*** The records Section Begins ***

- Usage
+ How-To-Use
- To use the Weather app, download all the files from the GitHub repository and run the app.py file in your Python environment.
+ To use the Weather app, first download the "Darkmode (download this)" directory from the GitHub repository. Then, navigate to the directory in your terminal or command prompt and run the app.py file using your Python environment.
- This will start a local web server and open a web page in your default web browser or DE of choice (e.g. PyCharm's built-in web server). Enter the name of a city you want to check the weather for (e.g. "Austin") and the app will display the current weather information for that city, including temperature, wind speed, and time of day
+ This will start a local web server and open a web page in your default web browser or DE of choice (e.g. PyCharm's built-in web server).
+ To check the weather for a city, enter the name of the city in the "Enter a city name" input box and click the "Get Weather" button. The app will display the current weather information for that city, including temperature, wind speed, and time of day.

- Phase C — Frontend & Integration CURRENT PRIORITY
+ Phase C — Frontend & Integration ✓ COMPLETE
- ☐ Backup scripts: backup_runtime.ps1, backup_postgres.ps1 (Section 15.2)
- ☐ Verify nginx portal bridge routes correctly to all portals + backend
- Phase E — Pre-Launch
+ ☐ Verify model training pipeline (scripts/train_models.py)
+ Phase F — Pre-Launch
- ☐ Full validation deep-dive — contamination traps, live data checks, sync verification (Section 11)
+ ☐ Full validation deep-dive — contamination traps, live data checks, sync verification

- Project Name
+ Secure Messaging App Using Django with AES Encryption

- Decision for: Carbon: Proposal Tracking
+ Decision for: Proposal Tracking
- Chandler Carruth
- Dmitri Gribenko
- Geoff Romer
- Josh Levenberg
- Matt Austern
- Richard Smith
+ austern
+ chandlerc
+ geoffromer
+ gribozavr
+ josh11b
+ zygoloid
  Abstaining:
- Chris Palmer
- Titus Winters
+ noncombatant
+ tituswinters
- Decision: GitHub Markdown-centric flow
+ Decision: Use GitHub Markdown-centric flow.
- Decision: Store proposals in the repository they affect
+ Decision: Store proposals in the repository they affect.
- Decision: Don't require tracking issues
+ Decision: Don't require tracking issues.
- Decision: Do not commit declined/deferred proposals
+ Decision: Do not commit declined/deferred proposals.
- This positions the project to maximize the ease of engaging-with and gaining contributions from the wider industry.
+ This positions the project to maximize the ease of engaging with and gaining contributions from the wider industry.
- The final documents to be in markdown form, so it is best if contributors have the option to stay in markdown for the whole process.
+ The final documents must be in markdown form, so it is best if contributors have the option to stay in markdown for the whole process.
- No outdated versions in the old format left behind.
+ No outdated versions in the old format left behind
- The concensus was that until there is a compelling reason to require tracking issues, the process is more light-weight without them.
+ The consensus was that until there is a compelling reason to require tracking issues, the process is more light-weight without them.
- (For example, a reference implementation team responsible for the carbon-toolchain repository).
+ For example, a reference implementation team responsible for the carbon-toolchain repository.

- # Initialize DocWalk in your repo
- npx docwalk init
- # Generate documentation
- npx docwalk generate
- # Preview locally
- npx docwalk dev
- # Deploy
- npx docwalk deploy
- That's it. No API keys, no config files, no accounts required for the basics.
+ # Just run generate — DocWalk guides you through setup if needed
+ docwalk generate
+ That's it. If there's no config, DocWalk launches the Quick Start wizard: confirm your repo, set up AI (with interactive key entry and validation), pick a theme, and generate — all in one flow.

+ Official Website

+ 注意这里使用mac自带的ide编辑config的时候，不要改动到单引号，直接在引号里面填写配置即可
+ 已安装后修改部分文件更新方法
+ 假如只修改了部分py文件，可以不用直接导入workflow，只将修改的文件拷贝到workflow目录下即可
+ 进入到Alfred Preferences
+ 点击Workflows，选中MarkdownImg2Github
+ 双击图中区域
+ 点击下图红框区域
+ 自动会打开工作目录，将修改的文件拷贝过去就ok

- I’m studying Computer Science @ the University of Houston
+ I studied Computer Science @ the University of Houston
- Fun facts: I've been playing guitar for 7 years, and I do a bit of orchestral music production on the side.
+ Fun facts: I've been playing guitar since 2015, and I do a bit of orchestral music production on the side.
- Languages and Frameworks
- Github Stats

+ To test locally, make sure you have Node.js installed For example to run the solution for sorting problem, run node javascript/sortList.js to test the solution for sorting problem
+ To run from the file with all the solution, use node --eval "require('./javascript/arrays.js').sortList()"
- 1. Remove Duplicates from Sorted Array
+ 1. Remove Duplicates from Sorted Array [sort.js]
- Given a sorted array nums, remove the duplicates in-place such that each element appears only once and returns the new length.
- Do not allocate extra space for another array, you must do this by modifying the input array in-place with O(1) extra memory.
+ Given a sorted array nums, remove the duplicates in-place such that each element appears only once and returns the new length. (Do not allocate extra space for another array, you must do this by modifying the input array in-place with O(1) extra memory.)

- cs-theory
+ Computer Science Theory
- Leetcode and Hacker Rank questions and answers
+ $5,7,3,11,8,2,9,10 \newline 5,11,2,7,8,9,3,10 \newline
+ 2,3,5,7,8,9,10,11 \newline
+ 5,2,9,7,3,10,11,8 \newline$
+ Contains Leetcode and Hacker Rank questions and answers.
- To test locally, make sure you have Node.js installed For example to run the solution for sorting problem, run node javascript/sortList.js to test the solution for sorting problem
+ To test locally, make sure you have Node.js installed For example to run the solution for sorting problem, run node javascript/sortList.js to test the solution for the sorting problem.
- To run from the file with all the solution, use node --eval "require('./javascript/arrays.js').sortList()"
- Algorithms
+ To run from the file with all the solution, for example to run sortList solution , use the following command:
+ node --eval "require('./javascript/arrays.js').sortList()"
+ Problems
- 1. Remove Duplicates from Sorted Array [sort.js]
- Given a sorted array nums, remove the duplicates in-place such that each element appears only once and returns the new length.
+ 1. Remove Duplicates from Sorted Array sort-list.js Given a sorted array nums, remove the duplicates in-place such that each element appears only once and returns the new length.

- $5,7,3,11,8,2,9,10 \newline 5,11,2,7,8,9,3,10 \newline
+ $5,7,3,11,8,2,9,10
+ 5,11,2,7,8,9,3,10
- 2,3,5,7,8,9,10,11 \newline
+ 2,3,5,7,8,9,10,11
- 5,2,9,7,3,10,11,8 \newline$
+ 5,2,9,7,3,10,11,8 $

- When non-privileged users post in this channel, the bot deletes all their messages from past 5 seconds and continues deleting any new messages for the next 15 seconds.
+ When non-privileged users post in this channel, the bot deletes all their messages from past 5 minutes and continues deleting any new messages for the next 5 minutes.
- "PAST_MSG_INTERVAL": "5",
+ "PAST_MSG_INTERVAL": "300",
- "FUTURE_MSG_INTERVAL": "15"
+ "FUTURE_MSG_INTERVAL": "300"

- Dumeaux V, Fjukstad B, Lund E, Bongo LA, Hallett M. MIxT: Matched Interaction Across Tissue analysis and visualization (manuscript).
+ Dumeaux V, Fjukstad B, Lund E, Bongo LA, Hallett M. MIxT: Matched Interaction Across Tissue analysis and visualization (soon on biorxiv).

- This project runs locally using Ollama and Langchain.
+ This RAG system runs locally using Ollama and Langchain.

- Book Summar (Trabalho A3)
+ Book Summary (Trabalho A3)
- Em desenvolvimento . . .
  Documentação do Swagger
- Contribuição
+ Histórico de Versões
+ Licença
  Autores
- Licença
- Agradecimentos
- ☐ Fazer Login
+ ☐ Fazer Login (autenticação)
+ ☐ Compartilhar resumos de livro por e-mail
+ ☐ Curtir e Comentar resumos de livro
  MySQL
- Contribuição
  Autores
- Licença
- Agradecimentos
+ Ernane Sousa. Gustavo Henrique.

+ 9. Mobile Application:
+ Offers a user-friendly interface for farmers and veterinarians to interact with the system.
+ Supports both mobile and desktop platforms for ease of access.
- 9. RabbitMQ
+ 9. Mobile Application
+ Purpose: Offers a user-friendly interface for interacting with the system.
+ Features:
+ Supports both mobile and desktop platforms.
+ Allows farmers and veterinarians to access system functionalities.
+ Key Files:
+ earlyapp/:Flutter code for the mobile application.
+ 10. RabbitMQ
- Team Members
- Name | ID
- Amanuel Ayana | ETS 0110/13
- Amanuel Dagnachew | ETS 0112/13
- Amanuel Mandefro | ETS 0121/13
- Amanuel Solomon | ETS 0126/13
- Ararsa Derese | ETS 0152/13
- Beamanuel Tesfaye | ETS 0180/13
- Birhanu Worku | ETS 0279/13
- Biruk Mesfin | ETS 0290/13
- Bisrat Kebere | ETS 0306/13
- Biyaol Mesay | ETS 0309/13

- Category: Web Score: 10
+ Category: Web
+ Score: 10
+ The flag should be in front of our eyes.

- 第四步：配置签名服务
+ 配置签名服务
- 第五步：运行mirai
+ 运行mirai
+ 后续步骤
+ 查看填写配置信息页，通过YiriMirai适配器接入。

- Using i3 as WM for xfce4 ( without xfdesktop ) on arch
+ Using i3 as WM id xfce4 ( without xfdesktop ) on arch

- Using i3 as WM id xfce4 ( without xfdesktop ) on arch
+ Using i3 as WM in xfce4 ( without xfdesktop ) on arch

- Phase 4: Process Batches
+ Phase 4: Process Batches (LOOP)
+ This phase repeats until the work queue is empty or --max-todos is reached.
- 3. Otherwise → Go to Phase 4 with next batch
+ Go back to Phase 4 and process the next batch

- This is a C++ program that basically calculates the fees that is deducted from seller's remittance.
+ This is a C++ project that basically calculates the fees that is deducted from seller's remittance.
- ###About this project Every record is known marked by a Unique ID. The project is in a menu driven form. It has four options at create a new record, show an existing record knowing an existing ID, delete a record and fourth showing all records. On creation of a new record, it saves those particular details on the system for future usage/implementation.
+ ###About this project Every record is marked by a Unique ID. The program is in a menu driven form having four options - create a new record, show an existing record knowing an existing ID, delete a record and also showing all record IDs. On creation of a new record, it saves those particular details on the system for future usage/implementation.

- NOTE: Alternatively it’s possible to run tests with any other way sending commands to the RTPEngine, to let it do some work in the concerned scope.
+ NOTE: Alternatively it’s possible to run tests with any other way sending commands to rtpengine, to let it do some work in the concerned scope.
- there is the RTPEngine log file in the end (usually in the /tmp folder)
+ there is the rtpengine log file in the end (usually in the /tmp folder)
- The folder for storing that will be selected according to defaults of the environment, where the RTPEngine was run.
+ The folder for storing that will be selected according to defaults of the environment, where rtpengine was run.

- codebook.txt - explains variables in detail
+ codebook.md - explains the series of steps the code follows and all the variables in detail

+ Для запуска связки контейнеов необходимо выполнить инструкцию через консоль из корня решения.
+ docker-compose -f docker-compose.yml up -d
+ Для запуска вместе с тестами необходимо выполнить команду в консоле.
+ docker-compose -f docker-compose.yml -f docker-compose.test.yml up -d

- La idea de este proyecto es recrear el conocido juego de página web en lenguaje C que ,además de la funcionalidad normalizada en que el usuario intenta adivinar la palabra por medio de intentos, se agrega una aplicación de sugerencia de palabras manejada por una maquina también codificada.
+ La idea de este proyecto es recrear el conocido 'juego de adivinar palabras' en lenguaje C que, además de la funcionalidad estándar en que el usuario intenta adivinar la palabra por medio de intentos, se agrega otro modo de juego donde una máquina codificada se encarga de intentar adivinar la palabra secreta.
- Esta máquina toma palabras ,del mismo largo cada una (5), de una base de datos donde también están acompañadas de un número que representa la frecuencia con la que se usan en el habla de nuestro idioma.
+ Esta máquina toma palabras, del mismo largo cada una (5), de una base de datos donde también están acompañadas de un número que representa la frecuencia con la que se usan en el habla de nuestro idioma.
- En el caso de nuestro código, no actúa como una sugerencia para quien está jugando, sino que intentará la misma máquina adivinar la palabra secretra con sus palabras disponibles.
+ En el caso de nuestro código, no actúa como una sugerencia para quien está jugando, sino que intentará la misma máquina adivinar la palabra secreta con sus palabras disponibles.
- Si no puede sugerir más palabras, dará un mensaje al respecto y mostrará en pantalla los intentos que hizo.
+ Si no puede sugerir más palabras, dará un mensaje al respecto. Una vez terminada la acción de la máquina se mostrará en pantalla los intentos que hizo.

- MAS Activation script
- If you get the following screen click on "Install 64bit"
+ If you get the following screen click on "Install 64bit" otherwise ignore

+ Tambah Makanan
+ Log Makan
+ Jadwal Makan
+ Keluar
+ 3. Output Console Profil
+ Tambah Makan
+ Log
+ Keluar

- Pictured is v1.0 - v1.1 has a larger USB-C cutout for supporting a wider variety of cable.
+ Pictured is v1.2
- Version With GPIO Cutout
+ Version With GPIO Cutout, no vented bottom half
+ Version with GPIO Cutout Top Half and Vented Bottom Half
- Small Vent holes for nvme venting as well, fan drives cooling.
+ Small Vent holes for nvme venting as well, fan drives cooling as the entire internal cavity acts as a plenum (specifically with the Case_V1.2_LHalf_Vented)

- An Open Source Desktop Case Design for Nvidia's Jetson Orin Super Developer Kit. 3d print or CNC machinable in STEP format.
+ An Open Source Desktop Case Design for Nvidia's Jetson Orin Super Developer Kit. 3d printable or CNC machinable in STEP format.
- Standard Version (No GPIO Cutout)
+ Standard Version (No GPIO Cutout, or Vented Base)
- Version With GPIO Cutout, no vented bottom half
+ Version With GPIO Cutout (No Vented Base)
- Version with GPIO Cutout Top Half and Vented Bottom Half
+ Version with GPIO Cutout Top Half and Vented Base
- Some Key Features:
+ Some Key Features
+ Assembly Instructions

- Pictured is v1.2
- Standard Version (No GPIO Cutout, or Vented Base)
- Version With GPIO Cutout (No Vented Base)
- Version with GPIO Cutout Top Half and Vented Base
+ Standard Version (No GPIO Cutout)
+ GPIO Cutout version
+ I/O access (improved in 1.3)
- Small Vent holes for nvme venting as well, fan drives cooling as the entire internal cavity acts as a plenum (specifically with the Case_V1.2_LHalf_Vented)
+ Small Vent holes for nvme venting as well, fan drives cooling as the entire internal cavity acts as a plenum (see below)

*** The records Section Ends ***

Exercise instructions ->
Copy out exactly, and only, the lines from the one that contains "- Version With GPIO Cutout, no" through the last line of the material above.

Exercise solution ->
- Version With GPIO Cutout, no vented bottom half
+ Version With GPIO Cutout (No Vented Base)
- Version with GPIO Cutout Top Half and Vented Bottom Half
+ Version with GPIO Cutout Top Half and Vented Base
- Some Key Features:
+ Some Key Features
+ Assembly Instructions

- Pictured is v1.2
- Standard Version (No GPIO Cutout, or Vented Base)
- Version With GPIO Cutout (No Vented Base)
- Version with GPIO Cutout Top Half and Vented Base
+ Standard Version (No GPIO Cutout)
+ GPIO Cutout version
+ I/O access (improved in 1.3)
- Small Vent holes for nvme venting as well, fan drives cooling as the entire internal cavity acts as a plenum (specifically with the Case_V1.2_LHalf_Vented)
+ Small Vent holes for nvme venting as well, fan drives cooling as the entire internal cavity acts as a plenum (see below)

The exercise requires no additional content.